Your instructions:
Somewhere below is a line with "[36,86,169,105] [36,132,878,151] [36,159,358,178]" and, later, a line with "[635,483,713,496] burn-out. ->"; repeat those two lines and all the lines between them, exactly as they are.

Records provided:
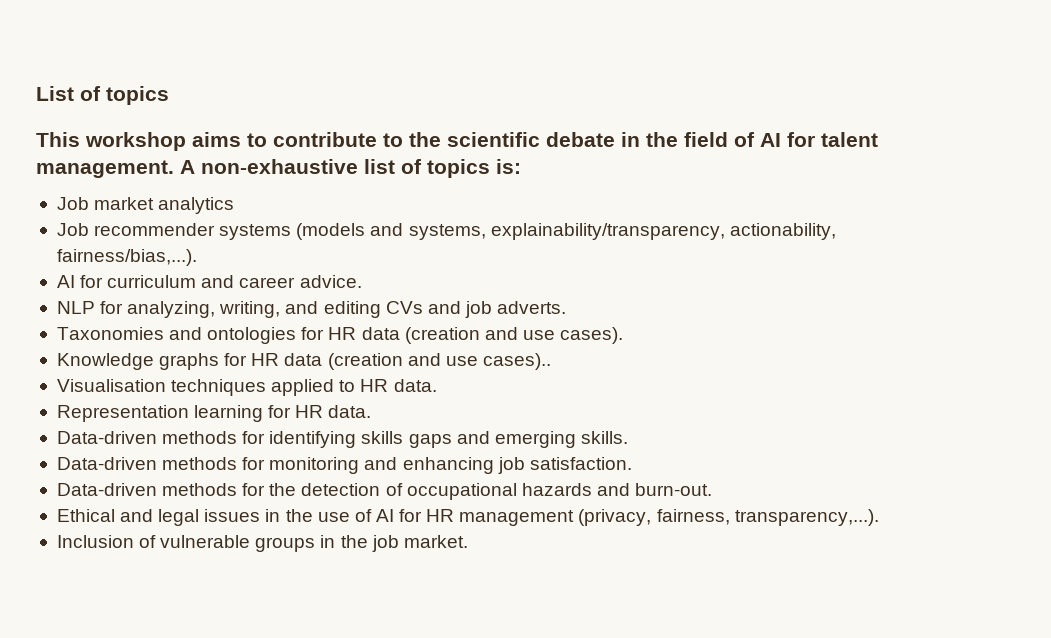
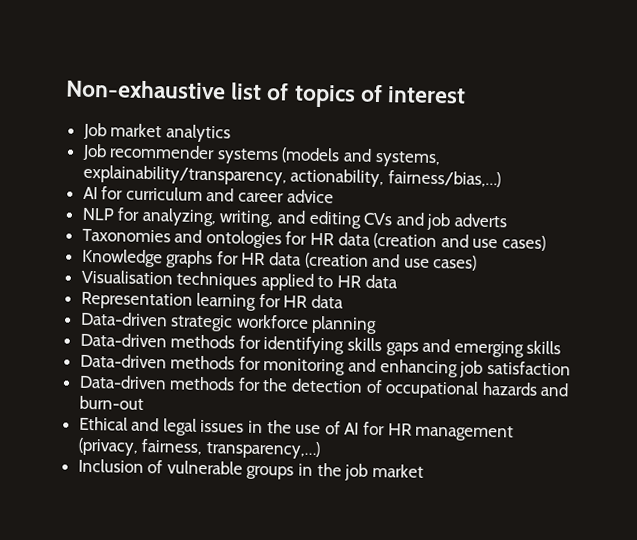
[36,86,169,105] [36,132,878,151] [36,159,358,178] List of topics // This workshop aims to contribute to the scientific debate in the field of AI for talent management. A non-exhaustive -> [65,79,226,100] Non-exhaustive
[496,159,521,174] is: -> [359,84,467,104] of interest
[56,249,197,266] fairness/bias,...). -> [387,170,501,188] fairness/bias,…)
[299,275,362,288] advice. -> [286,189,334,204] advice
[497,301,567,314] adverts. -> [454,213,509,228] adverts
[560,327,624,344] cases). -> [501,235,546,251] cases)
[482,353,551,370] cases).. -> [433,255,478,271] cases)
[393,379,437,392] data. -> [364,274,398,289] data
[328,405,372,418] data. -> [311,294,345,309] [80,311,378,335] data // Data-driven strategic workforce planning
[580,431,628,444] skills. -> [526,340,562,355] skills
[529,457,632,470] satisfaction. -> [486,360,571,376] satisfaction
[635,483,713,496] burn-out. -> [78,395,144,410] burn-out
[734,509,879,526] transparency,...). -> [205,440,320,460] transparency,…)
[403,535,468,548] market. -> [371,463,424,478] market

* * *

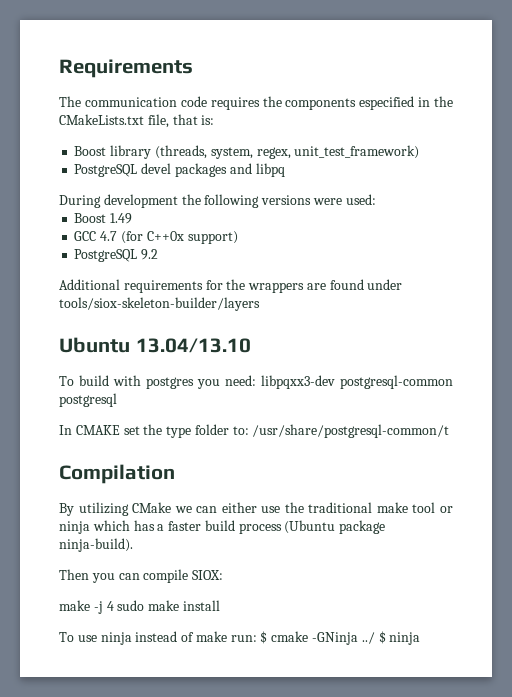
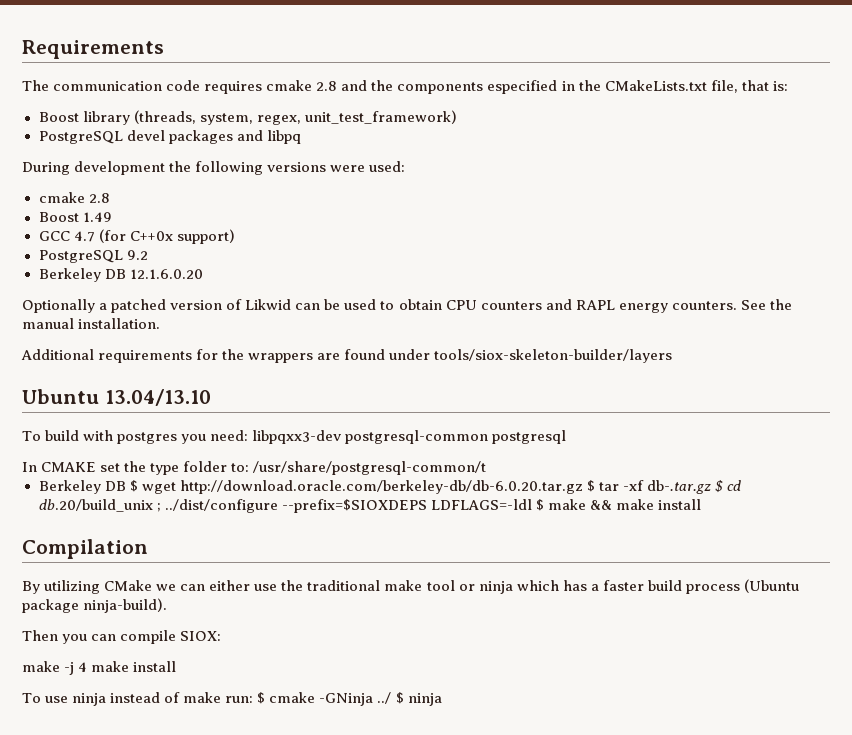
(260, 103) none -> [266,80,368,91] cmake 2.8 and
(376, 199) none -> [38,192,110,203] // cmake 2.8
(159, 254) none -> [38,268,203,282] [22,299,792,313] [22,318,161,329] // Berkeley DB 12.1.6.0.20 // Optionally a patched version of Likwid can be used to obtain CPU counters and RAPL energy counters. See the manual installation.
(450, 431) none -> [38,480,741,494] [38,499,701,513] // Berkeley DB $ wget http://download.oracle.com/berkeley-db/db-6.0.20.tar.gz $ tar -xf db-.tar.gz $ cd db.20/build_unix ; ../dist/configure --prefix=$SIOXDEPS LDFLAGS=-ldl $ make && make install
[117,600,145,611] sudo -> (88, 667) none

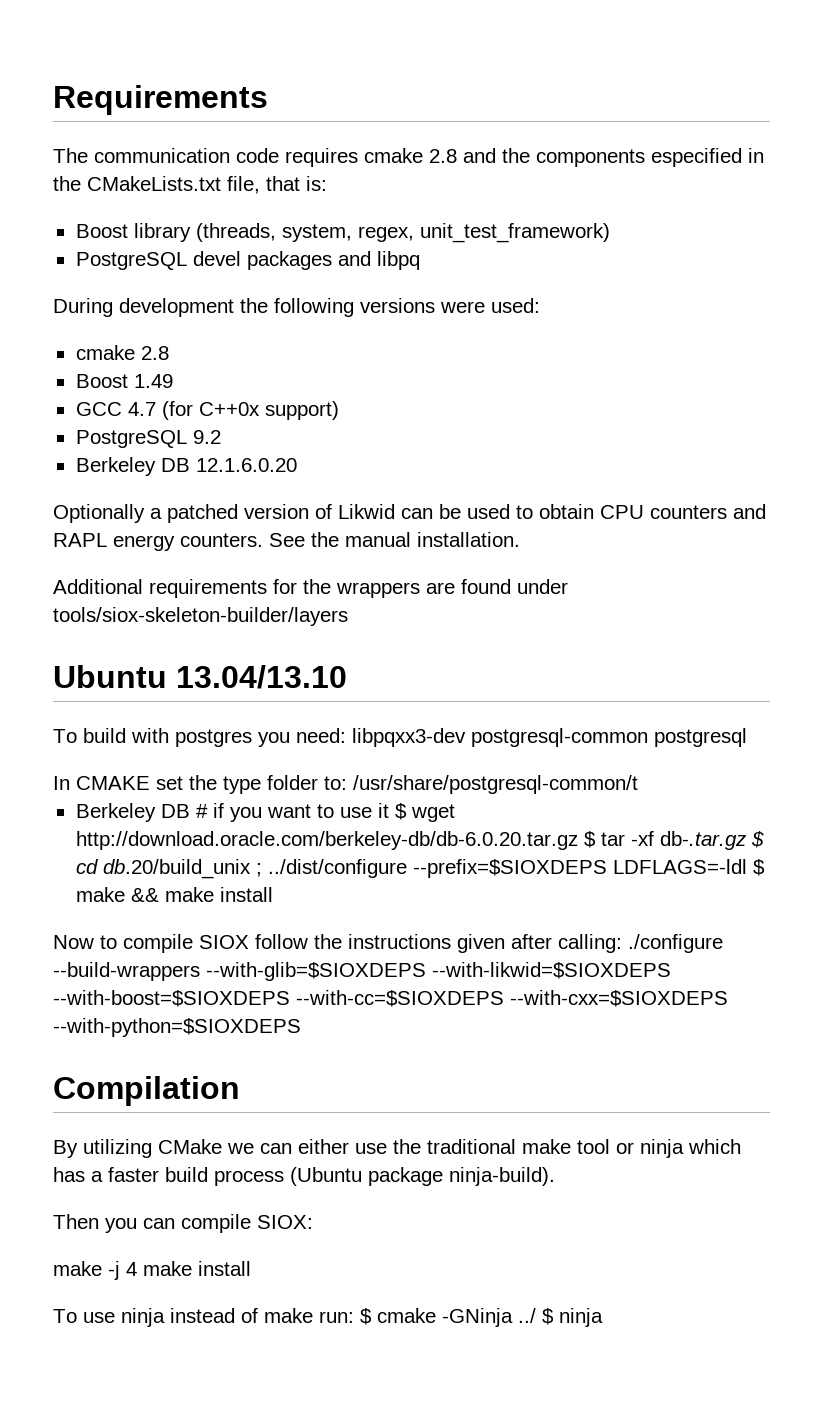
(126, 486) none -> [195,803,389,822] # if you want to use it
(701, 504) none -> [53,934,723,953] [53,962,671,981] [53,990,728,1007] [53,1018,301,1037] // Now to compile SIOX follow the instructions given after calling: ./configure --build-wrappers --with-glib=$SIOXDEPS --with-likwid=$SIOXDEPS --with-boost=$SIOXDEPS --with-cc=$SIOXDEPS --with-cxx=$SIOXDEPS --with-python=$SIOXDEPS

Answer to the exercise:
[36,86,169,105] [36,132,878,151] [36,159,358,178] List of topics // This workshop aims to contribute to the scientific debate in the field of AI for talent management. A non-exhaustive -> [65,79,226,100] Non-exhaustive
[496,159,521,174] is: -> [359,84,467,104] of interest
[56,249,197,266] fairness/bias,...). -> [387,170,501,188] fairness/bias,…)
[299,275,362,288] advice. -> [286,189,334,204] advice
[497,301,567,314] adverts. -> [454,213,509,228] adverts
[560,327,624,344] cases). -> [501,235,546,251] cases)
[482,353,551,370] cases).. -> [433,255,478,271] cases)
[393,379,437,392] data. -> [364,274,398,289] data
[328,405,372,418] data. -> [311,294,345,309] [80,311,378,335] data // Data-driven strategic workforce planning
[580,431,628,444] skills. -> [526,340,562,355] skills
[529,457,632,470] satisfaction. -> [486,360,571,376] satisfaction
[635,483,713,496] burn-out. -> [78,395,144,410] burn-out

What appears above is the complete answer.